TASK DETAILS: All lines from the one that contains "[168,166,195,179] due ->" to the end of the data must be retyped exactly. Pictures are not retyped.
<<<<
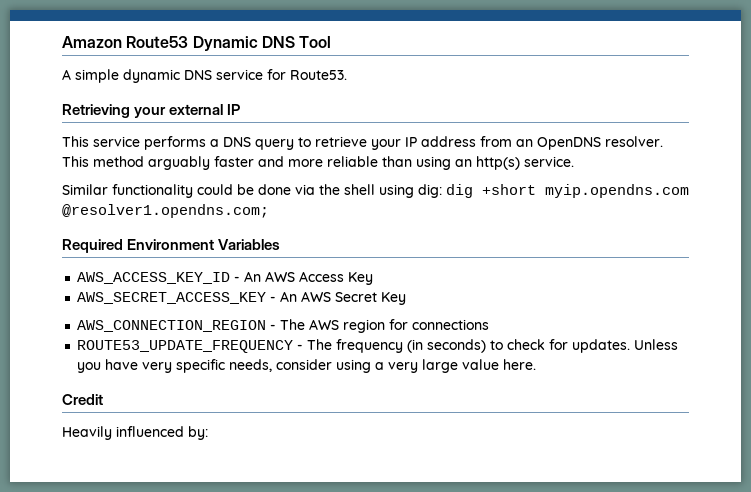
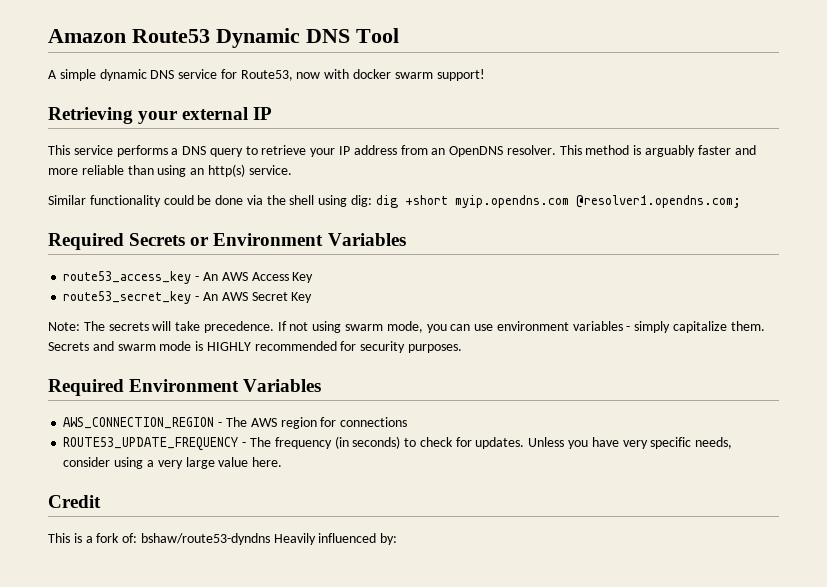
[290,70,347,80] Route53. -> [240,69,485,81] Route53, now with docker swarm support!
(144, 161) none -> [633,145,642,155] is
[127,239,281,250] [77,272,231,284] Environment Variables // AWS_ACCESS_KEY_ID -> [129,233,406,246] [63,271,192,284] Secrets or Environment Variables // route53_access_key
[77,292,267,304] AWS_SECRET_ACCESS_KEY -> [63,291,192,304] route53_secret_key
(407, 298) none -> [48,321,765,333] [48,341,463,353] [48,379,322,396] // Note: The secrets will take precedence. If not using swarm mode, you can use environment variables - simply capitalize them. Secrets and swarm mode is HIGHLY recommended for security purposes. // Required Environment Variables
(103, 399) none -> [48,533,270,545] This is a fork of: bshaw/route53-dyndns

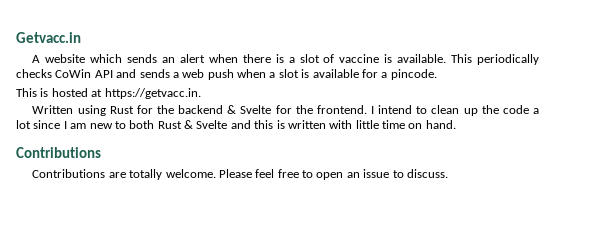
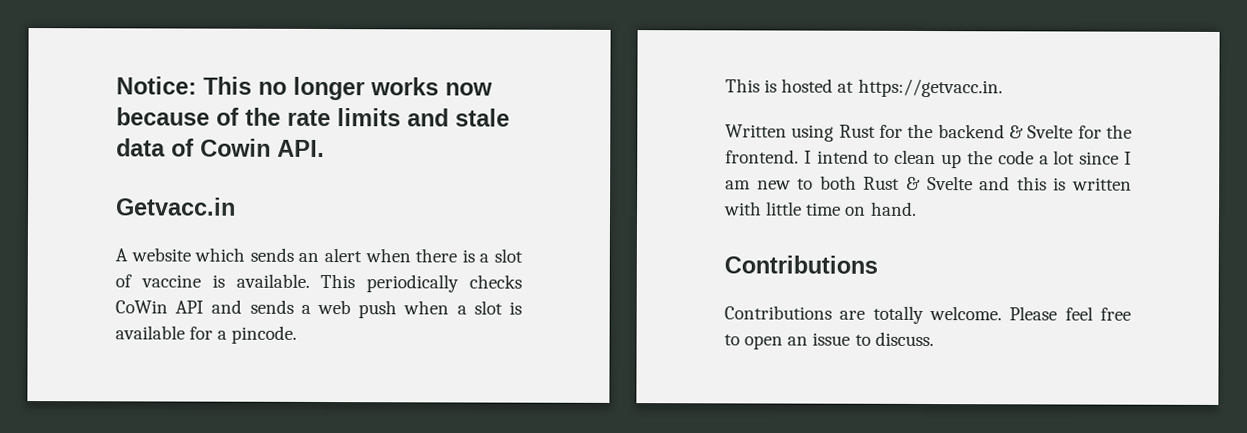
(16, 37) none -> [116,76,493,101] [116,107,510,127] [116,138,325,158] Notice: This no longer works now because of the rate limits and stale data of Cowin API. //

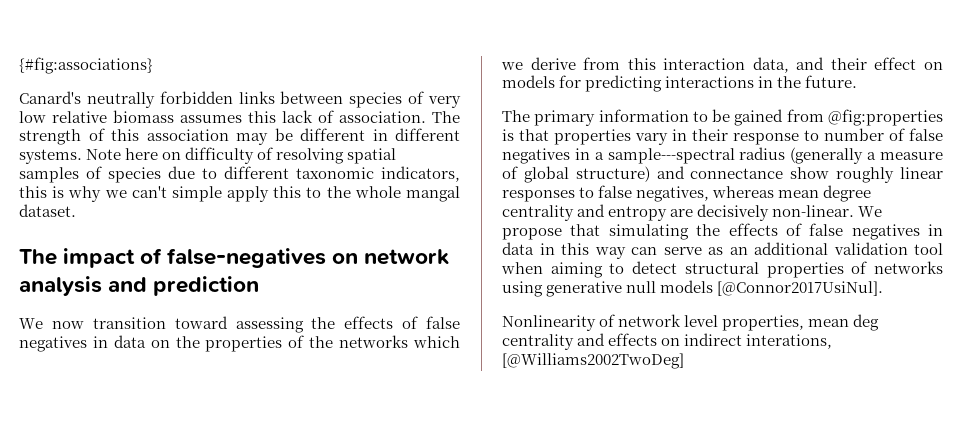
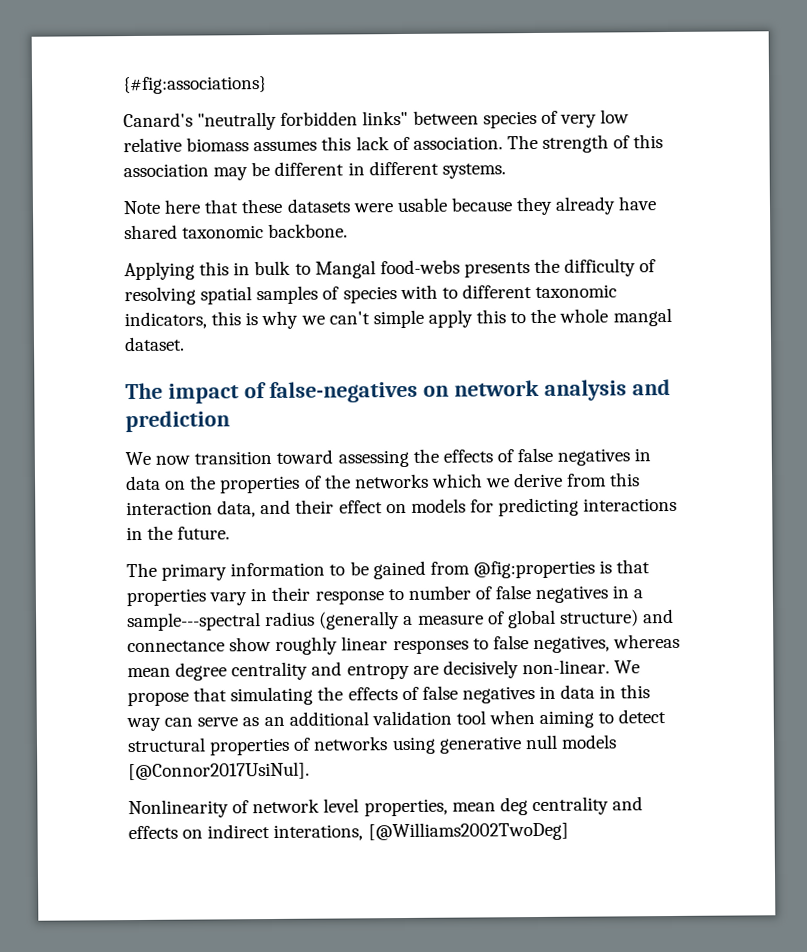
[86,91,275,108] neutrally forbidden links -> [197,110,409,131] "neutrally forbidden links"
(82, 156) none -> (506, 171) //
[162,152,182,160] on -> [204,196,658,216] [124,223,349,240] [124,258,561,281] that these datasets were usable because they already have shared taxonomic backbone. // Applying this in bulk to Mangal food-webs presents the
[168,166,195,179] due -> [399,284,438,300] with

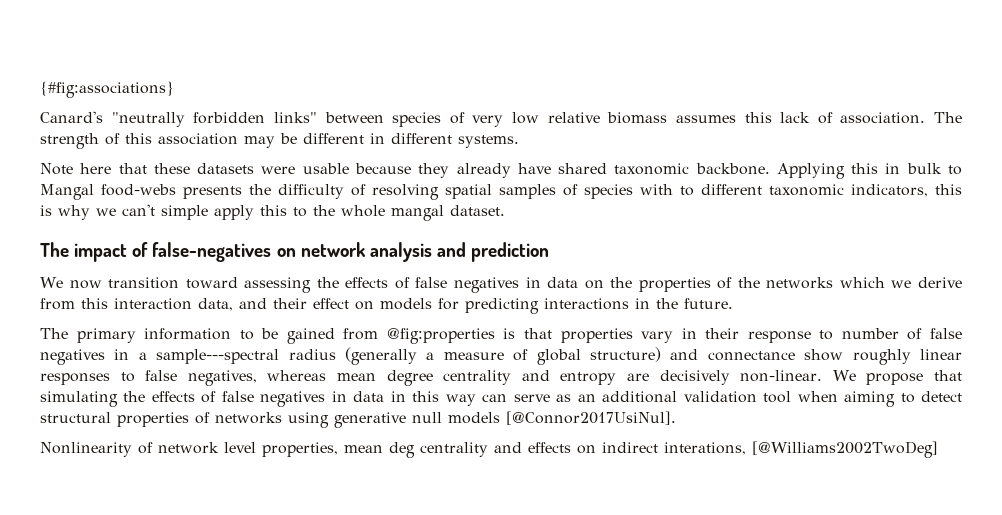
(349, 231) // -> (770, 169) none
>>>>
SOLUTION:
[168,166,195,179] due -> [399,284,438,300] with

(349, 231) // -> (770, 169) none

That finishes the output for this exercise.